In Professor Bengoa’s report ‘Systems Not Structures’ – completed last year – he noted that through all the discussions his expert panel had with those involved in the health service, the message they heard most frequently was that the status quo was unsustainable.

What I take from that  – and I imagine what most people would take from that – is that substantial change is needed within the health service in Northern Ireland, or it risks buckling under the pressure. It is in this context that the proposed cut of £70 million to healthcare services is most worrying.
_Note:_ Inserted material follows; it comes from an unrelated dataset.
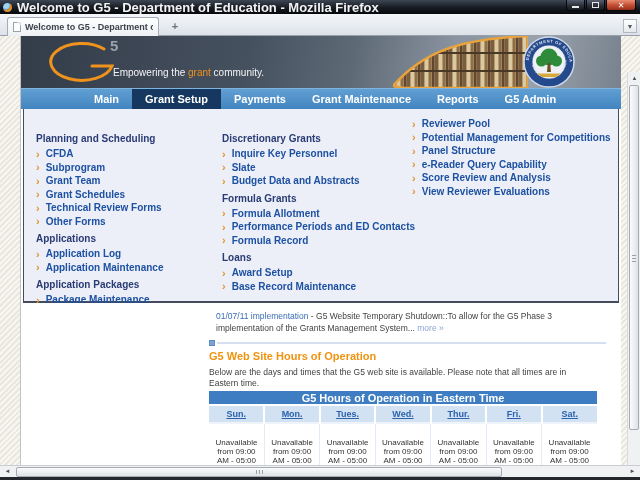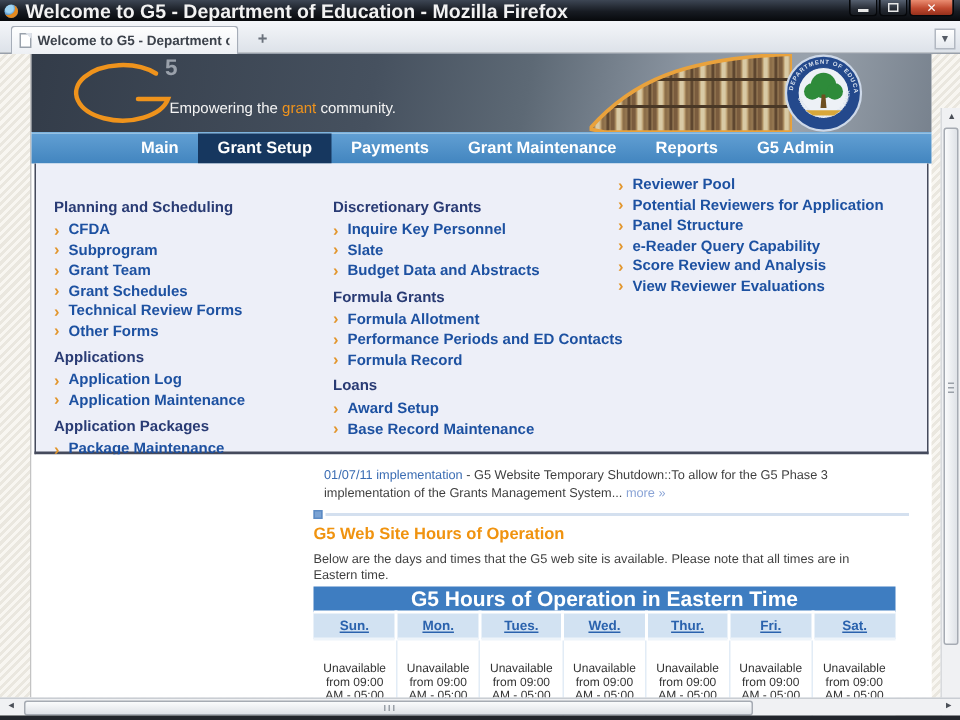"Potential Reviewers for Application" span.lbl { text: Reviewers for Application -> Management for Competitions }
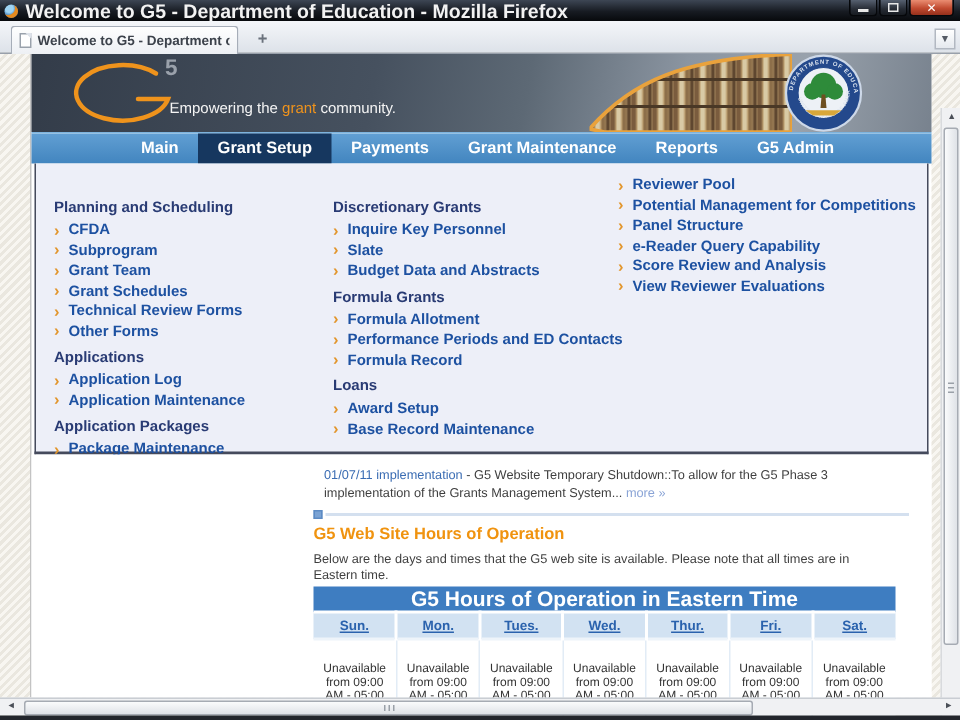"G5 Hours of Operation in" .hours-table th.ttitle { font-size: 14px -> 11px }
This amount is in truth relatively small compared to the overall health budget (which runs in at around £4.6 billion each year). However, these cuts are another step in the wrong direction for a health service that is in dire need of reform. We are no longer even providing the status quo – we are going backwards, and moving away from the principals set out in ‘Systems Not Structures’ and the ‘Delivering Togetherroadmap completed by (then Minister for Health and now Northern leader of Sinn Féin) Michelle O’Neill.

But these cuts are not isolated in their potential to prevent the effective long-term reform of services. In June, proposed cuts to nursing and AHP training budgets of almost £2 million ran absolutely contrary to the principals of reform.

The worrying thing is that we have known the challenges facing the health service for so long. Professor Appleby delivered two reports on the need for reform in the health service in Northern Ireland. Transforming Your Care and the Donaldson Report also paved a path for policymakers. However, we are yet to start reform in earnest.

To implement the necessary changes there needs to be a) political agreement; and b) adequate funding.

At the minute we have an empty Stormont chamber, and budget cuts.

It’s not that we are simply not reforming services. We are watching the health service decline.

Waiting lists are going up. Targets for cancer care are being missed. GP services are on the point of collapse right across the country.

In the Nuffield Trust’s report, ‘Learning from Scotland’s NHS’, author Mark Dayan states that,

[Northern Ireland] does not yet have an overall quality improvement initiative that combines a method for making change happen with clear goals and metrics that suit the process. The OECD found that Northern Ireland shared with England a sometimes confusing panoply of quality initiatives without clear prioritisation.

This lack of prioritisation is only being brought into sharper focus by the lack of the Executive, and the latest proposed cuts to services.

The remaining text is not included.